Deaths 21 days after the SAH ranged from 7 in Montana to 9,385 in New York, and the inferred IR’s ranging from 18.6% in New York and 9.8% in Michigan to 0.24% in Hawaii and 0.21% in West Virginia; the latter rates are one case for every 400 or 500 residents. For the eight states which did not issue SAH, I use deaths on April 25, 21 days after the last SAH was issued, to infer an IR. The states without SAH’s had inferred IR’s from 1.7% in Kentucky and 1.4% in Iowa to 0.47% in Wyoming and 0.44% in South Dakota. I will use 1% inferred IR’s as a threshold for potentially premature shutdowns. Twenty states have IR’s less than 1%, including six of the states that never issued a SAH order. The average IR in the SAH states was higher, 2.9% vs. 0.9%, and all states with inferred IR’s in excess of 2% issued SAH’s. This illustrates the endogeneity of policy problem which plagues policy evaluation.
I compare the fourteen states with potentially premature SAH orders with the six states that had inferred IR’s under 1%. The accompanying figures compare the averages across the groups of states for the increase cases over the past five weeks (6/17 to 7/22), the increase in deaths over the past three weeks (7/1 to 7/22), the state fatality rate to date, and the case fatality rate. Infections take about seven days to translate into official cases and 21 days to result in deaths as noted, so these windows reflect the progression of the outbreak in the states since June 10. Changes in cases and deaths are percentages of the totals on the initial date; the fatality rate is per 100,000 state residents; the case fatality rate is deaths on 7/22 as a percentage of reported cases on 7/8 (applying the 14 day difference in testing vs. fatalities).

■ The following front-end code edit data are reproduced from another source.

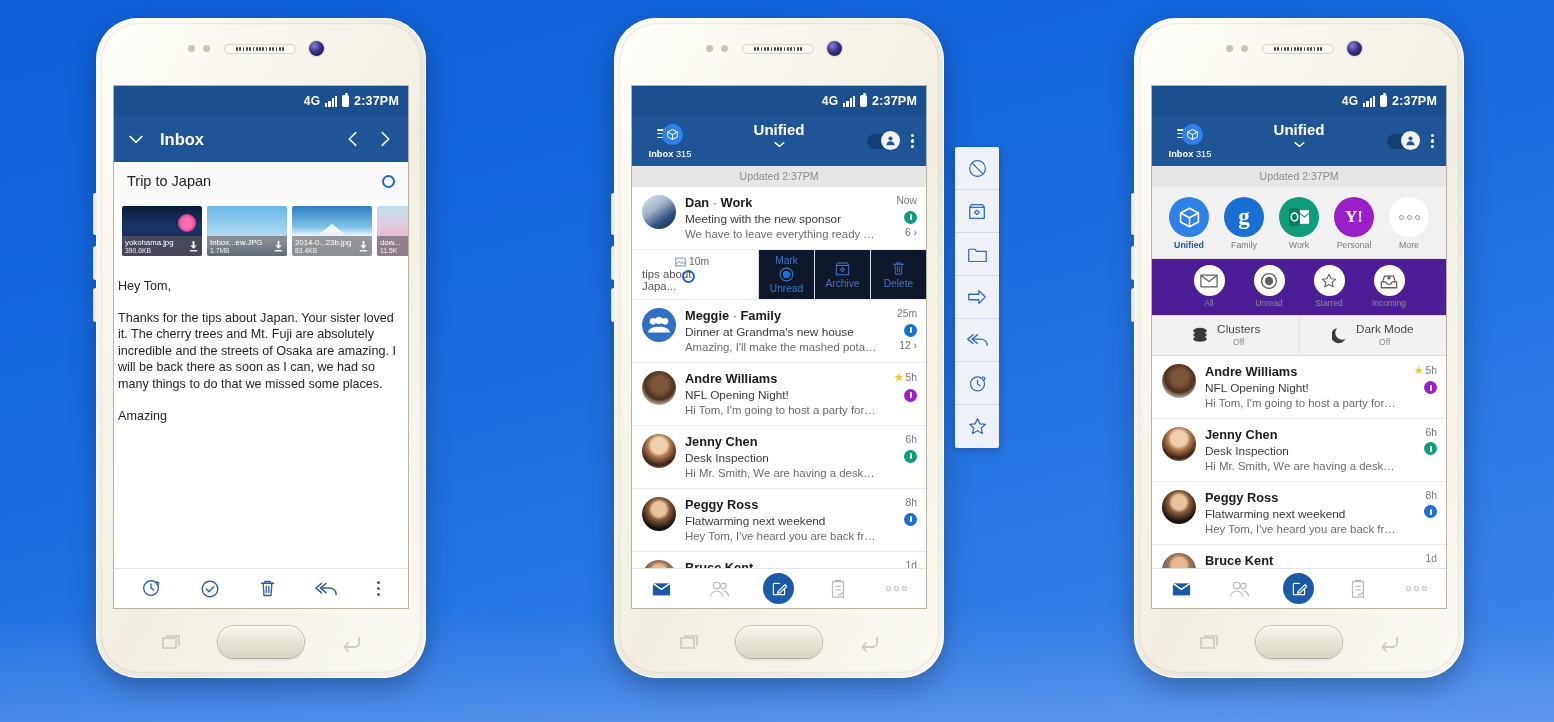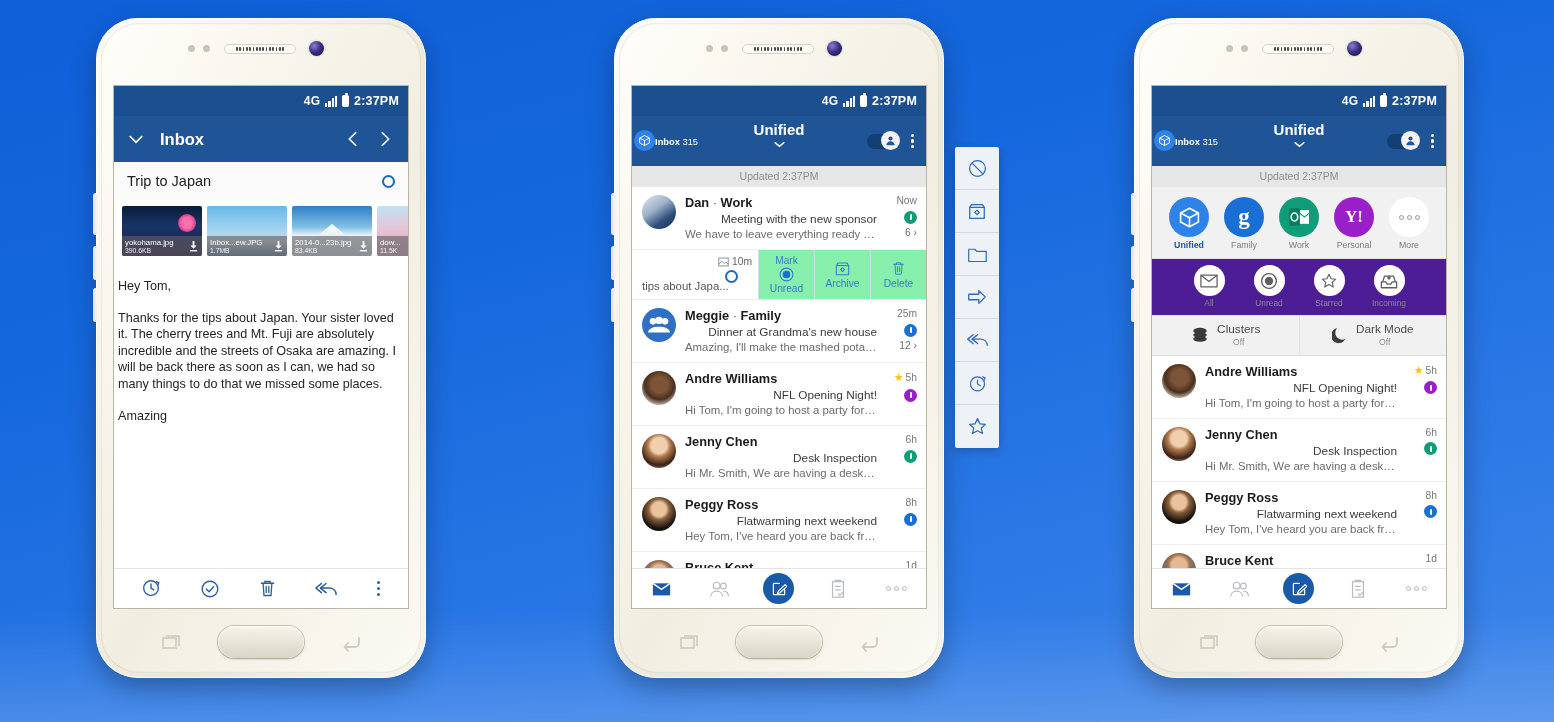--- a/index.html
+++ b/index.html
@@ -86,21 +86,21 @@
   .appbar-title{ font-size:16.5px; font-weight:bold; }
 
   
   .ab1{ padding:0 12px; }
   .chev-down{ width:20px; height:20px; margin-right:14px; cursor:pointer;}
   .ab1-spacer{ flex:1; }
   .navarrow{ width:22px; height:22px; margin-left:10px; opacity:.92;}
 
   
   .ab2{ position:relative; padding:0 10px; height:50px;}
-  .inbox-chip{ display:flex; flex-direction:row; align-items:center; width:56px;}
+  .inbox-chip{ display:flex; flex-direction:column; align-items:center; width:56px;}
   .inbox-icon-wrap{ position:relative; width:26px; height:24px; }
   .inbox-badge-circle{ position:absolute; right:0; top:1px; width:21px; height:21px;
     border-radius:50%; background:#2f83e8; display:flex; align-items:center; justify-content:center;}
   .speed-lines{ position:absolute; left:0; top:6px; width:9px; height:9px;}
   .speed-lines i{ display:block; height:1.6px; background:#fff; margin-bottom:2.2px; border-radius:1px;}
   .speed-lines i:nth-child(1){width:8px;} .speed-lines i:nth-child(2){width:5.5px;} .speed-lines i:nth-child(3){width:7px;}
   .inbox-label{ font-size:9.3px; margin-top:2px; white-space:nowrap;}
   .inbox-label b{ font-weight:bold; }
   .ab2-center{ position:absolute; left:0; right:0; top:5px; text-align:center; pointer-events:none;}
   .ab2-center .t{ font-size:15px; font-weight:bold;}
@@ -150,40 +150,40 @@
 
   
   .mail-list{ background:#fff; }
   .mail-item{ display:flex; padding:8px 9px 9px 10px; border-bottom:1px solid #ededed;
     background:#fff; }
   .mi-avatar{ width:34px; height:34px; border-radius:50%; flex:0 0 34px; overflow:hidden; margin-right:9px;}
   .mi-main{ flex:1; min-width:0; }
   .mi-from{ font-size:12.8px; font-weight:bold; color:#1b1b1b; white-space:nowrap; overflow:hidden;}
   .mi-from .dot{ font-weight:normal; color:#555; }
   .mi-from .cat{ font-weight:bold; color:#1b1b1b;}
-  .mi-subj{ font-size:11.8px; color:#3a3a3a; margin-top:2px; white-space:nowrap; overflow:hidden; text-overflow:ellipsis;text-align:right;}
+  .mi-subj{ font-size:11.8px; color:#3a3a3a; margin-top:2px; white-space:nowrap; overflow:hidden; text-overflow:ellipsis;}
   .mi-prev{ font-size:11.4px; color:#6b6b6b; margin-top:2px; white-space:nowrap; overflow:hidden; text-overflow:ellipsis;}
   .mi-right{ width:40px; flex:0 0 40px; text-align:right; padding-left:3px;}
   .mi-time{ font-size:10.3px; color:#777; white-space:nowrap;}
   .star{ color:#f5c518; font-size:11px; margin-right:2px;}
   .badge{ width:13px; height:13px; border-radius:50%; display:inline-flex;
     align-items:center; justify-content:center; margin-top:4px; }
   .badge:after{ content:""; width:2px; height:6px; background:#fff; border-radius:1px;}
   .badge.ring-only{ background:transparent !important; border:2px solid #1c68c4;}
   .badge.ring-only:after{ display:none; }
   .mi-count{ font-size:10.3px; color:#6b6b6b; margin-top:3px; white-space:nowrap;}
 
   
   .swipe-row{ display:flex; border-bottom:1px solid #ededed; background:#fff; height:50px;}
   .swipe-left{ flex:1; position:relative; padding:6px 6px 0 10px; min-width:0;}
   .swipe-left .topline{ text-align:right; font-size:10.3px; color:#666; display:flex;
     align-items:center; justify-content:flex-end; gap:3px;}
   .swipe-left .ring{ margin-left:auto; margin-top:3px;}
   .swipe-left .tail{ font-size:11.4px; color:#555; position:absolute; left:10px; bottom:7px;}
-  .swipe-actions{ display:flex; flex:0 0 168px; background:#86efac;}
+  .swipe-actions{ display:flex; flex:0 0 168px; background:#0f172a;margin-left:43px;}
   .swipe-act{ flex:1; display:flex; flex-direction:column; align-items:center;
     justify-content:center; gap:1px; color:#3b78c9; font-size:10.2px;
     border-left:1px solid #d3dcea; }
   .swipe-act .lbl2{ font-size:10.2px; }
 
   
   .bottom-nav{ position:absolute; left:0; right:0; bottom:0; height:40px; background:#fff;
     border-top:1px solid #e3e3e3; display:flex; align-items:center; justify-content:space-around;}
   .bn-item{ width:38px; display:flex; align-items:center; justify-content:center; color:#b8bcc2;}
   .bn-item.active{ color:#1a5aa8; }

In each case, the states that issued SAH’s with a very low inferred incidence of COVID-19 are suffering worse outbreaks now. The percentage change in cases in the SAH states is twice that of the no SAH states and the increase in deaths is 19% greater. Percentage changes can be biased downward when a state starts with substantially more cases or deaths, but these states all had similarly low incidences at the end of April. The measures on the outbreak to date are also better in the states that never shutdown. The fatality rate is 40% higher in the states that shut down, and the case fatality rate, which reflects any possible overwhelming of healthcare system capacity, is 76% higher in the states which shut down.
To be sure, all the states that issued SAH orders with low incidence of COVID-19 are not experiencing extreme increases in cases now. Arizona, California and Texas all qualify as premature shutdown states, but Minnesota is as well, where cases increased only 53% over the past five weeks. The evidence is reasonably strong though that the states that closed down most prematurely are doing worse now, relative to states which resisted the pressure to shut down at a similar incidence of COVID-19. Perhaps we need to change the narrative. Arizona and Texas didn’t reopen too early; they shut down far too early.